The sight of a blaze on the Seine has historically boded ill, from the conflagration of Pont Marchand in 1621 to that of Notre Dame Cathedral in 2019, by way of the setting of fire on the Palais des Tuileries by men from the Commune. But this 26th of July Paris burned in bliss with the flames of Olympia, which for the first time ever kicked off the Games not from a stadium but from the very heart of the host city: a river in this case, a scene of grandeur with no equal which the organizers had the insight to clean up and turn into the star of the opening ceremony. So the traditional parade of athletes took place on boats sailing from Pont d’Austerlitz to Pont d’Iéna, flanked by the capital’s principal monuments, to end in a very French and pyrotechnic festivity with the Eiffel Tower as backdrop.
While the bowl containing the Olympic Torch in the Tuileries Gardens flares (again not in a stadium), sites like the Esplanade des Invalides, the Place de la Concorde, and the Grand Palais will see tourists replaced by sport competitors, and the postcard city will be the setting of sporting events.
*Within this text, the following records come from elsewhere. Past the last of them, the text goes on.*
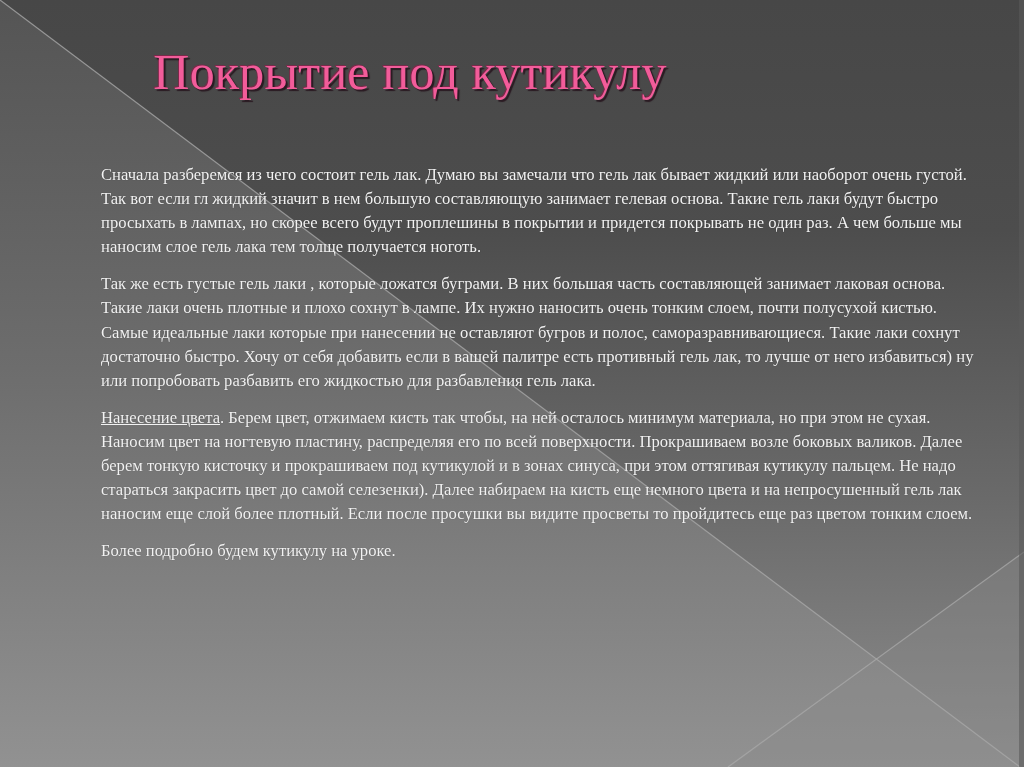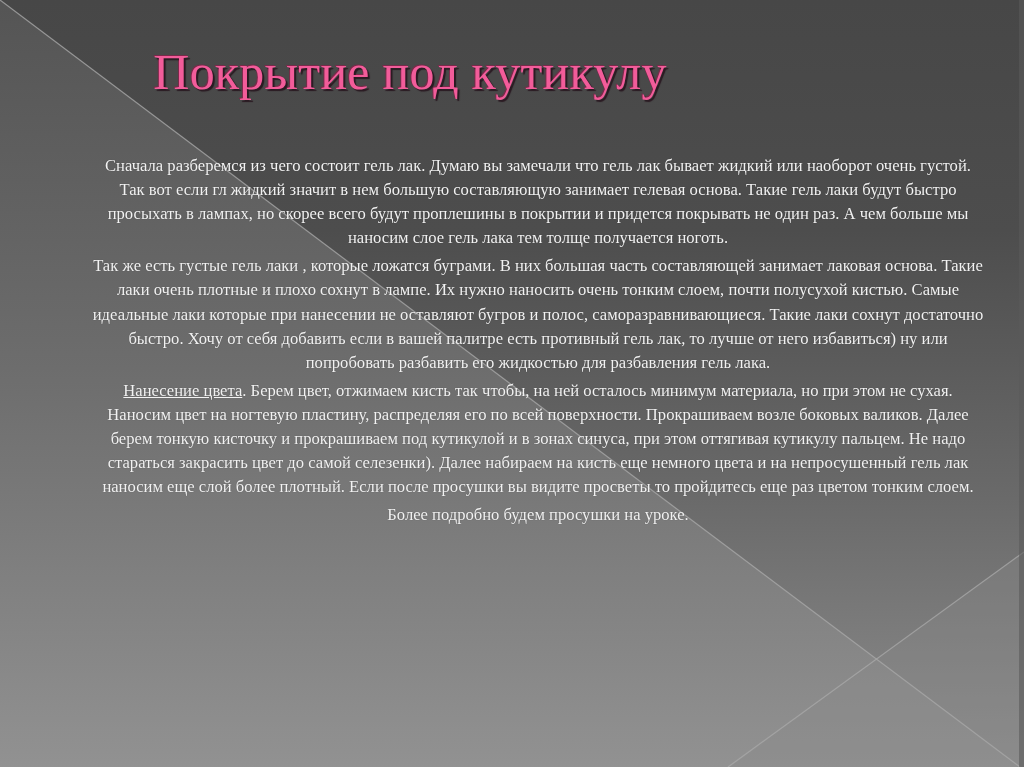--- a/index.html
+++ b/index.html
@@ -17,21 +17,21 @@
       color: #f25c9a;
       text-shadow: 2px 2px 1px #2a1a22, -1px -1px 0 #7a2a4a;
       letter-spacing: 0.2px;
     }
     .body-text {
       position: absolute; left: 88px; top: 150px; width: 900px;
       color: #f2f2f2;
       font-size: 16.6px; line-height: 24.1px;
       text-shadow: 0 0 1px rgba(0,0,0,0.35);
     }
-    .body-text p { margin: 4px; text-align: center; }
+    .body-text p { margin: 13px; }
     .lead { font-weight: normal; text-decoration: underline; }
   </style>
 </head>
 <body>
 
 <svg class="bg-svg" viewBox="0 0 1024 767" preserveAspectRatio="none">
   <defs>
     <linearGradient id="lowerTri" x1="0" y1="0" x2="0" y2="1">
       <stop offset="0" stop-color="#565656"></stop>
       <stop offset="0.5" stop-color="#707070"></stop>
@@ -51,15 +51,15 @@
   <p>
     <span>Сначала разберемся из чего состоит гель лак. Думаю вы замечали что гель лак бывает жидкий или наоборот очень густой. Так вот если гл жидкий значит в нем большую составляющую занимает гелевая основа. Такие гель лаки будут быстро просыхать в лампах, но скорее всего будут проплешины в покрытии и придется покрывать не один раз. А чем больше мы наносим слое гель лака тем толще получается ноготь.</span>
   </p>
   <p>
     <span>Так же есть густые гель лаки , которые ложатся буграми. В них большая часть составляющей занимает лаковая основа. Такие лаки очень плотные и плохо сохнут в лампе. Их нужно наносить очень тонким слоем, почти полусухой кистью. Самые идеальные лаки которые при нанесении не оставляют бугров и полос, саморазравнивающиеся. Такие лаки сохнут достаточно быстро. Хочу от себя добавить если в вашей палитре есть  противный гель лак, то лучше от него избавиться) ну или попробовать разбавить его жидкостью для разбавления гель лака.</span>
   </p>
   <p>
     <span class="lead">Нанесение цвета</span><span>. Берем цвет, отжимаем кисть так чтобы, на ней осталось минимум материала, но при этом не сухая. Наносим цвет на ногтевую пластину, распределяя его по всей поверхности. Прокрашиваем возле боковых валиков. Далее берем тонкую кисточку и прокрашиваем под кутикулой и в зонах синуса, при этом оттягивая кутикулу пальцем. Не надо стараться закрасить цвет до самой селезенки). Далее набираем на кисть еще немного цвета и на непросушенный гель лак наносим еще слой более плотный. Если после просушки вы видите просветы то пройдитесь еще раз цветом тонким слоем.</span>
   </p>
   <p>
-    <span>Более подробно будем просушки на уроке.</span>
+    <span>Более подробно будем кутикулу на уроке.</span>
   </p>
 </div>
 
 </body></html>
Meanwhile, at the Palais Bourbon, fires will crackle and scorch too, of the kind that are harder to extinguish: the battles of a National Assembly dominated by the New Popular Front of leftists that includes the Insoumise leader Mélenchon, whose victory in the legislative elections forestalled Macron’s fall and prevented (or postponed) the triumph of Le Pen’s far-right National Rally. The term is bound to be tense, but it starts with an Olympic truce that may just calm things down.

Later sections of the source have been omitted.